We need to be sure that antibiotics will be available to us – and be effective – when or if we actually need them. Their overuse in factory-farmed animals is creating “super-bugs,” resistant to an increasing number of antibiotics that are used in treating serious human diseases. Even if we don’t eat meat, these substances have been discovered contaminating our waterways, where they also join with other pharmaceuticals and chemical toxins, creating “chemical soup.” We need to join with the chorus of others now demanding the discontinuation of most of these drugs.

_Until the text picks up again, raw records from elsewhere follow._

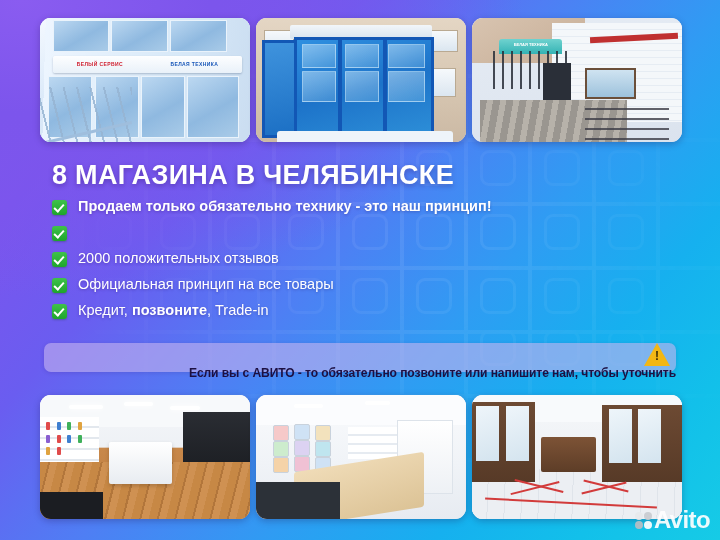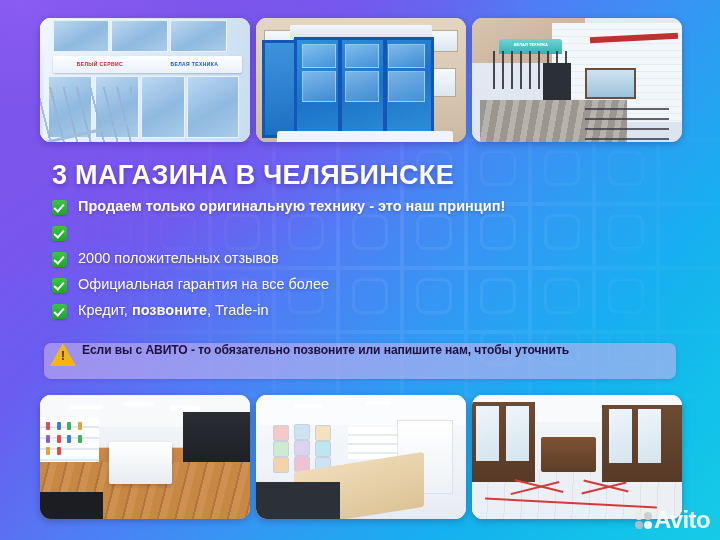"3 МАГАЗИНА В ЧЕЛЯБИНСКЕ" div.headline { text: 3 -> 8 }
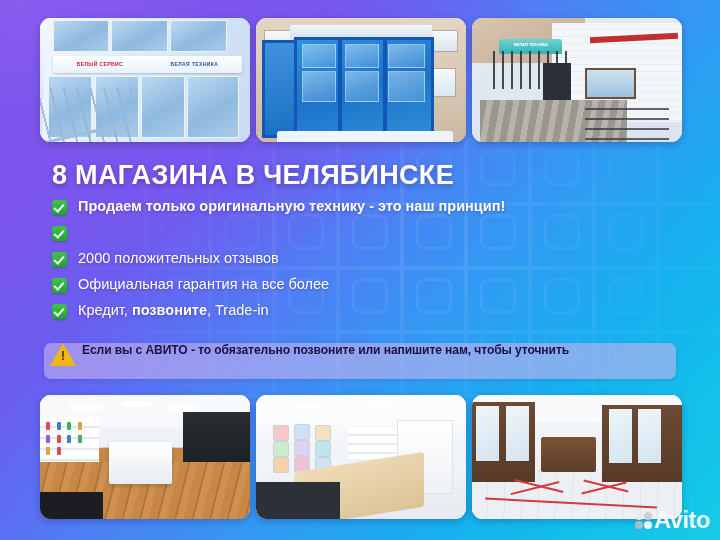"Продаем только оригинальную технику -" span.btext { text: оригинальную -> обязательно }
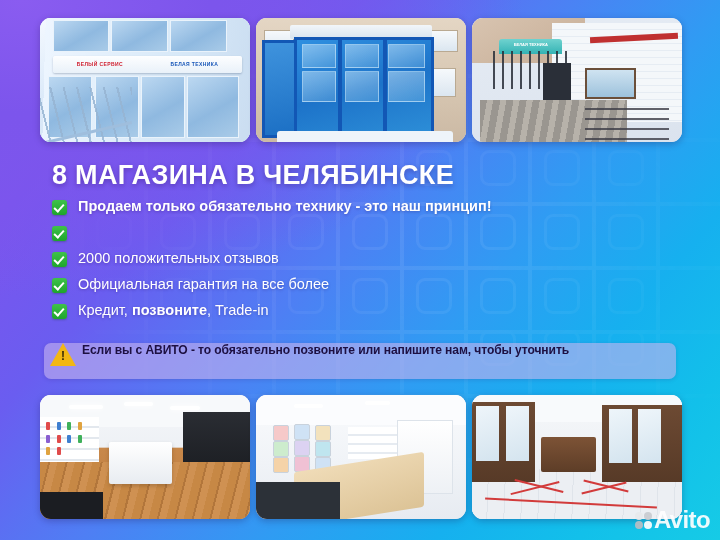"Официальная гарантия на все более" span.btext { text: гарантия на все более -> принцип на все товары }
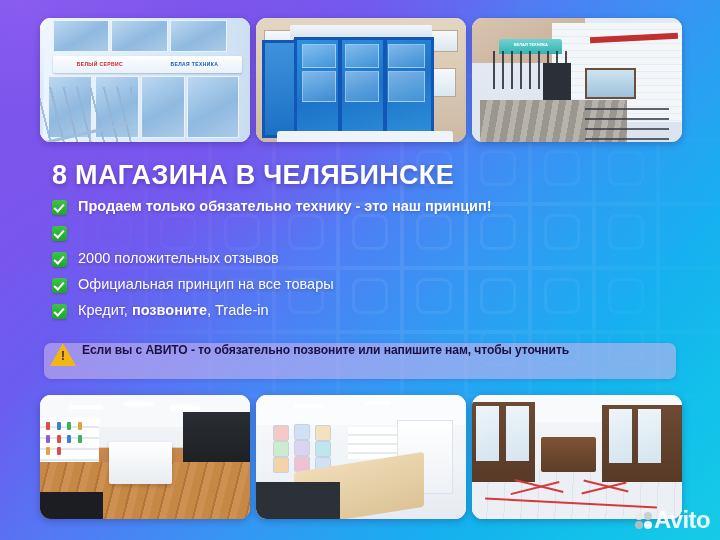"Если вы с АВИТО -" .warn { align-items: flex-start -> flex-end; flex-direction: none -> column; height: 36px -> 29px }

We need to find out what toxic fertilizers and pesticides are being used on our agricultural fields, creating immediate hazards to our health, endangering the lives of farm workers, and then ending up washing into our increasingly polluted rivers, streams and lakes.
We need to begin our journey of understanding some of the contrasts between “what is now” and “what could be.” You may want to take a “cram course” approach to discovering and catching up with what’s been happening to agriculture and food while we’ve all been too busy to notice. That doesn’t mean just all the negative stuff; there have truly been some wonderful, progressive, exciting changes taking place concurrently with the unsustainable, regressive agricultural patterns of the past. Change is here; it’s now, and you can participate!
But beware: once you do start to read and consider the issues, and talk to some farmers and producers, you’ll want to tell your friends and family what you’ve been finding out. One thing leads to another. You may decide to choose whose hands you put your food dollar in when you buy at least some of your food. That may mean not always shopping at the chain supermarket, but trying a local cooperative or other natural foods market, where there are many truly healthy choices. That may also mean meeting and supporting local organic and sustainable producers selling at seasonal farmers markets. Or, you might subscribe to a CSA – that’s Community Supported Agriculture program. Each week you’ll receive a fresh and varied basket of local organic produce and sometimes other goods such as fresh eggs from uncaged hens, and farmstead cheese, all through the season, from May to October. Some CSAs deliver, and sometimes you pick up at a local drop site – while in some areas, you drop by the farm.
You may decide to grow some of your food, even if it’s just a few potted tomatoes and herbs on the balcony to start with. Or you might check out local community gardens, where organic plots are very affordable, and growers have a sense of community. Knowledge, extra seeds, traded produce, and great exercise are all added bonuses. You might even “grow a row” for a food bank or community kitchen, where fresh produce is greatly needed and appreciated.
You may find that taking the kids along to shop now has a whole new perspective to you. After all, you’re no longer just avoiding one bad choice in favor of another of questionable value! You’re anxious to share more positive food experiences with the young people in your life, and to help them make their own good food choices, not just based on convenience, marketing, or what they saw advertised on TV and thought they had to have.*
[Ed. note] Encourage your children to become media literate. Help them see through the hype of advertising, and teach them how to make conscious food choices.
(*In my own home, when our kids were growing up more than 30 years ago, we had a rule: if it’s advertised on television, don’t even ask! The ban included all toys, trivia, and so-called foods. It sure leveled the playing field fast!)